Amendment to License and Manufacturing Agreement

EX-10.1 2 d401295dex101.htm AMENDMENT TO LICENSE AND MANUFACTURING AGREEMENT Amendment to License and Manufacturing Agreement

Exhibit 10.1

Amendment to License and Manufacturing Agreement

This amendment is made on the 16th date of August, 2012, by and between Powerwave Technologies, Inc., a Delaware corporation whose principal office is at 1801 E. St. Andrew Place, Santa Ana, California 92705 (“Licensor”), on the one hand, and Shenzen Tatfook Technology Co., Ltd., a company established under the laws of the People’s Republic of China, whose principal office is at 3rd Industrial Area of Shajing Industrial Company, Haoziang Road, Shajing Town, Bao’ an District, Shenzhen, 518104, Peoples Republic of China (“Licensee”), on the other hand. (Licensor and Licensee are hereinafter collectively referred to as the “Parties” and each individually as a “Party.”)

WHEREAS Licensor and Licensee executed the License and Manufacturing Agreement, (hereinafter called the “Agreement”) on 24th April 2012, which was effective on May 23, 2012 upon the closing of the Asset Purchase Agreement between the Parties.

WHEREAS Licensee is in the process of obtaining the Approvals from the Authorities, including certain Tax Authorities in China for the payment of the Upfront License Fee of $5,000,000 and as per the instruction from relevant Tax Authority, there are some issues in the Agreement that need to be clarified.

Therefore, in consideration of the performance of the Agreement and without prejudice to any other rights, obligations liabilities and remedies to which Parties may be entitled or borne under the Agreement, Parties agree to amend Agreement as following.

 

1. Parties hereby agree to change the article 1.12, 9.2, Exhibit B Royalties as follows:

a. Section 1.12Licensed Products”, shall be revised to read in full as follow: “Licensed Products shall mean those products referenced on Exhibit A hereto, as such Exhibit shall be amended with the prior written approval of Licensee and Licensor.

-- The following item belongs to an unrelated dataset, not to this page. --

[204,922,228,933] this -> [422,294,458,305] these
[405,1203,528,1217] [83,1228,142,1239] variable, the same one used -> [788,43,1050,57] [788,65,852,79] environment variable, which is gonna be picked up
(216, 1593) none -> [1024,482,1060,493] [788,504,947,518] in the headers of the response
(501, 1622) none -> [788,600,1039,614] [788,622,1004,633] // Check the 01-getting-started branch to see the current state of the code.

b. The following shall be added to the end of section 9.2 C:. “Should the Agreement be terminated due to the default of Licensor within 7 years since the execution of Agreement, Licensor shall pay back to Licensee the prorated unearned portion of the Up-front license fee (net of taxes paid on the Up-front Licensee Fee to Chinese tax authorities) received by Licensor. The Up-front License Fee net of taxes paid to the Chinese Tax Authorities is $5,000,000 less the withholding taxes required to be paid to the Chinese Tax Authorities, which the Parties estimate at 10% of the Up-front License Fee. The Up-front Licensee Fee shall be considered earned ratably and shall be pro-rated on a straight line basis over the 7 year period commencing on May 23, 2012. For example, assuming the the net Up-front License Fee received by the Licensor is $4,500,000 if the Agreement is terminated on May 23, 2013 because of a default by Licensor, Licensor would be obligated to repay 6/7 of $4,500,000 or $3,857,143.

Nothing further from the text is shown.